Mobile App · Washington

Your DC Org Needs a Mobile App That Passes 508 and Security Review, Not a Template: for startups and scale-ups

The short answer

Build a custom mobile app in Washington DC when a no-code builder or template can't meet Section 508 accessibility, integrate with your member or contract systems, or pass the security review your data demands. Expect $60k to $220k and 3 to 7 months for a native or cross-platform build. For a simple event or info app, a template may do; for member services or federal-facing work, it won't.

Fast-growing companies in Washington cannot afford software that breaks at the next stage of growth. Whether you are early in government and public sector, consulting and contracting, nonprofits and associations or already scaling, the goal is the same, ship quickly without piling up technical debt that slows the next hire and the next round. The right partner builds Washington startups a foundation that flexes as headcount, traffic, and revenue climb, so the product keeps pace with the ambition behind it.

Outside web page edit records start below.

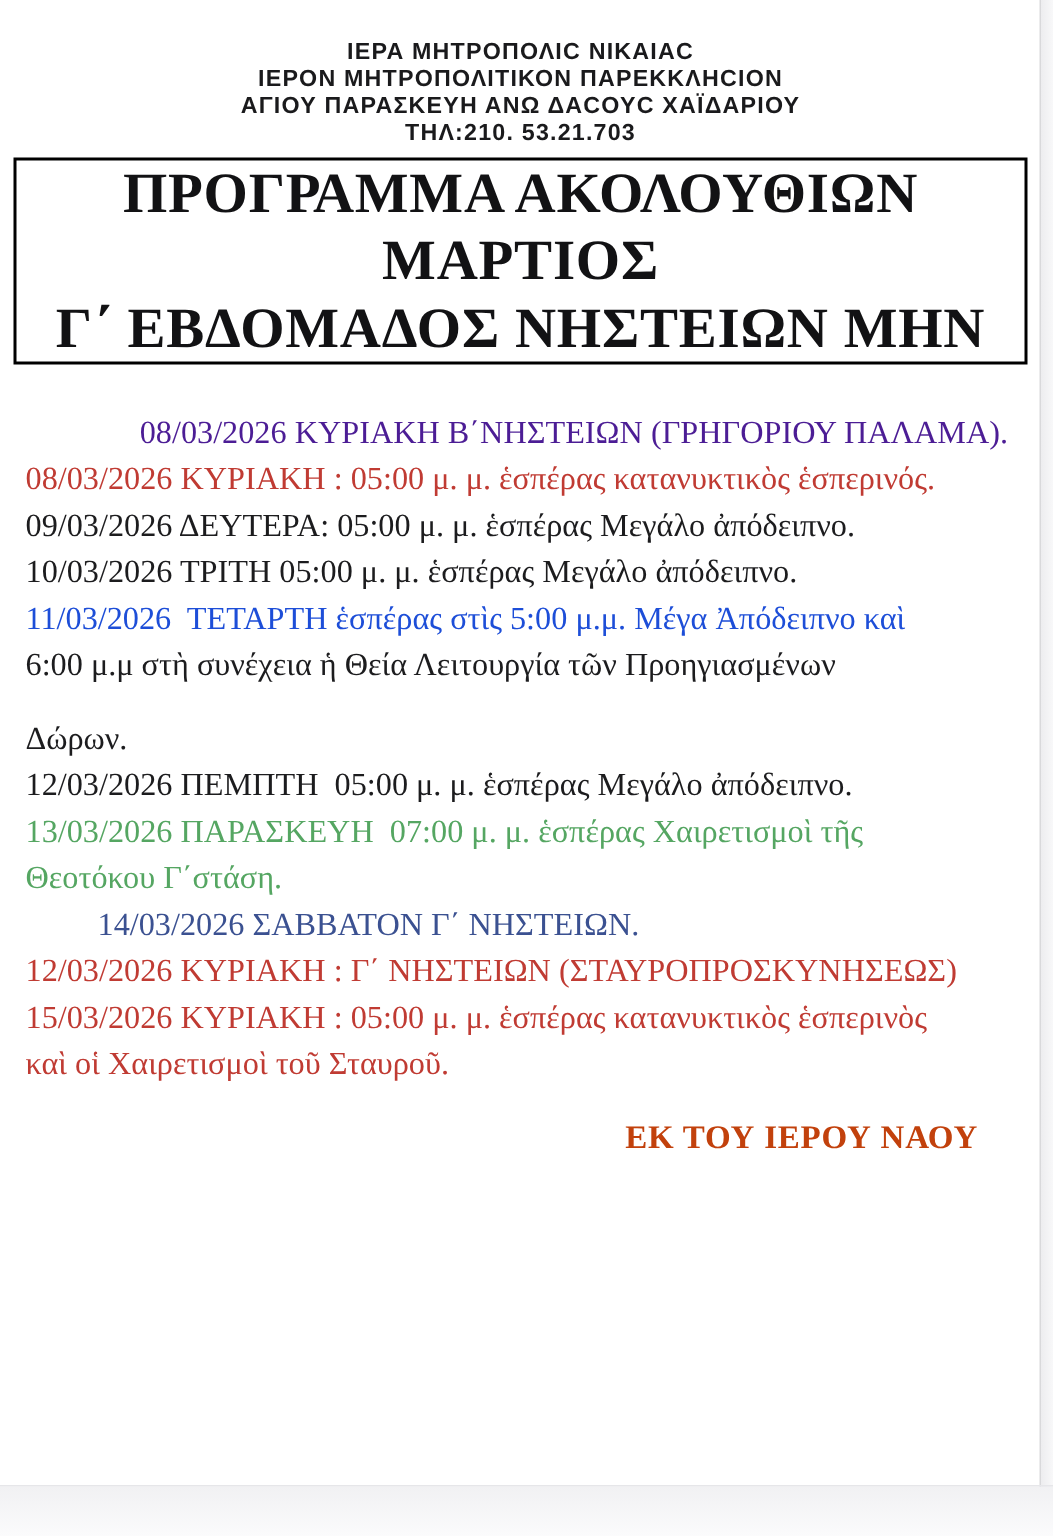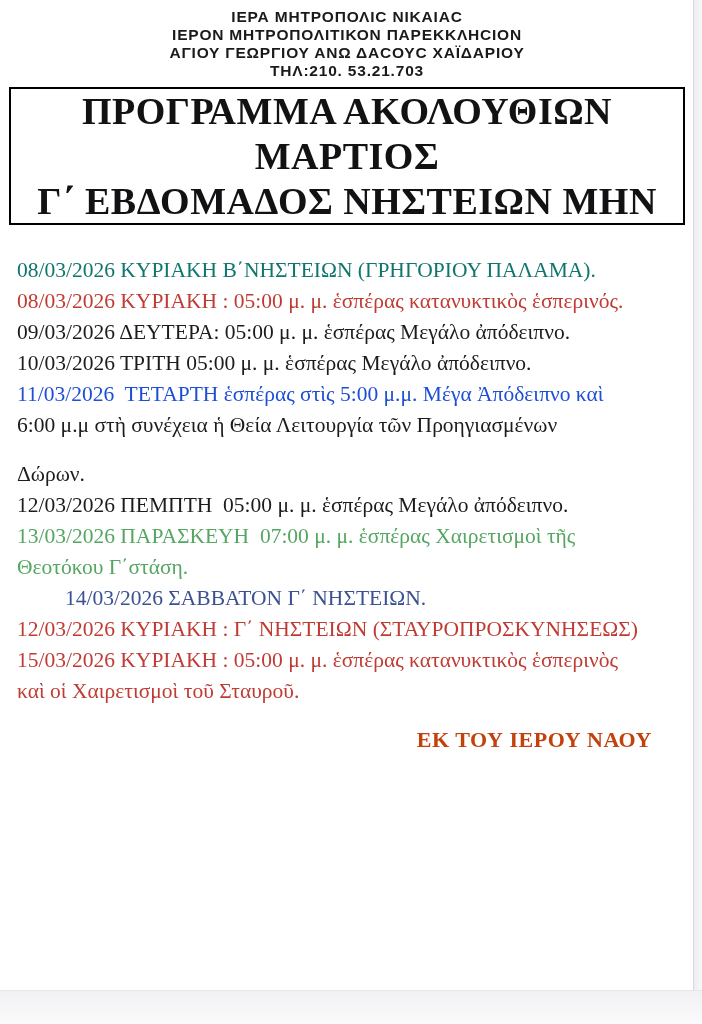"ΙΕΡΑ ΜΗΤΡΟΠΟΛΙϹ ΝΙΚΑΙΑϹ" .letterhead { margin-top: 8px -> 26px }
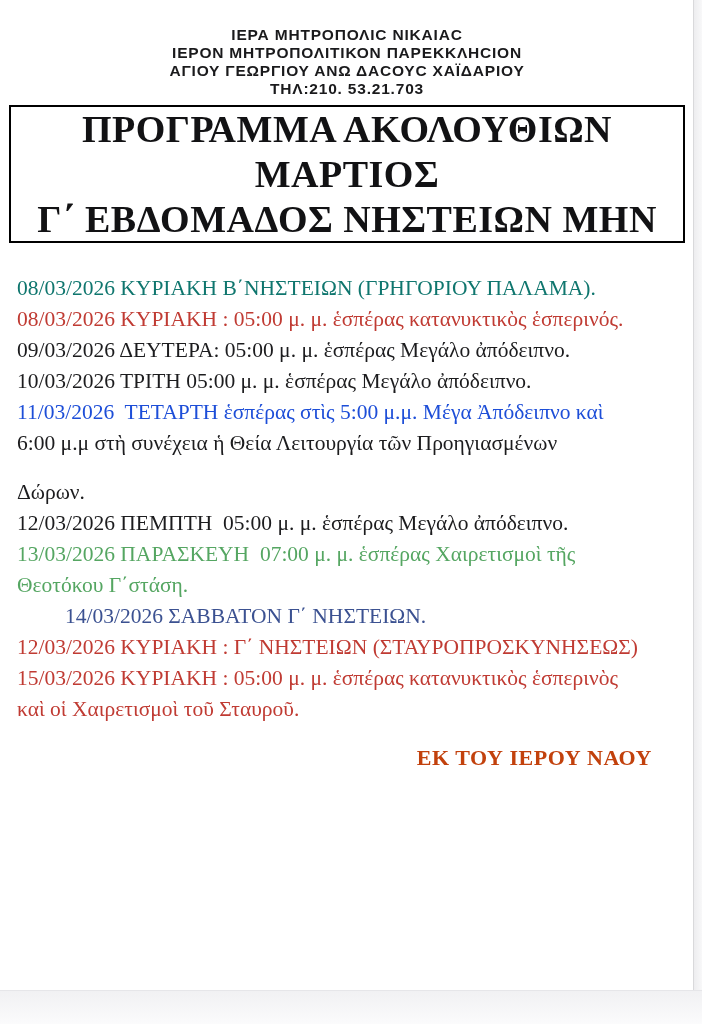"ΑΓΙΟΥ ΓΕΩΡΓΙΟΥ ΑΝΩ ΔΑϹΟΥϹ ΧΑΪΔΑΡΙΟΥ" div.sched-line { text: ΓΕΩΡΓΙΟΥ -> ΠΑΡΑΣΚΕΥΗ }
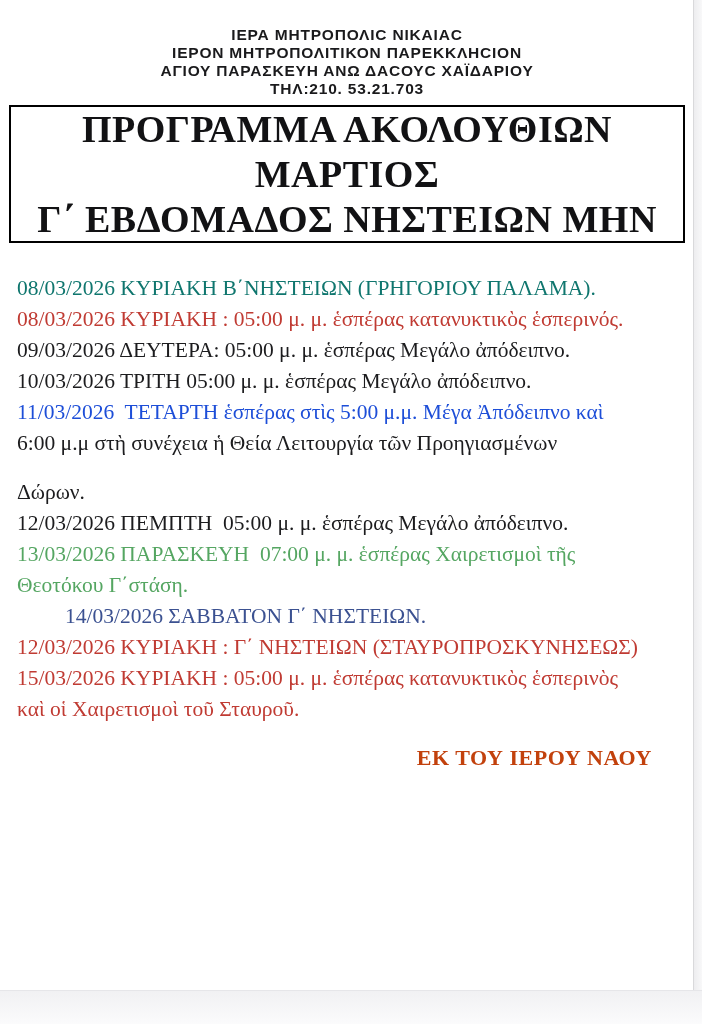"08/03/2026 ΚΥΡΙΑΚΗ Β΄ΝΗΣΤΕΙΩΝ (ΓΡΗΓΟΡΙΟΥ" div.sched-line { color: #0f766e -> #4c1d95; text-align: none -> right }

Your association wants a conference app and a year-round member app, or your nonprofit needs a field-data app for program staff, and the no-code builder demo looked perfect. Then the requirements surfaced: it has to be accessible to members using VoiceOver and TalkBack, it has to authenticate against your AMS or identity provider, and the data it collects can't sit on a builder's shared backend if it includes member PII or grant beneficiary information. The template app suddenly can't do any of the three.

No-code app builders and template apps optimize for a generic small business with a menu and a contact form. A DC association serving credential-conscious members, or a contractor whose field app touches CUI, needs accessibility baked in (not bolted on), real integration with the systems of record, and a backend you control. The cheap template becomes a liability the moment a member files a 508 complaint or your security team asks where the data goes.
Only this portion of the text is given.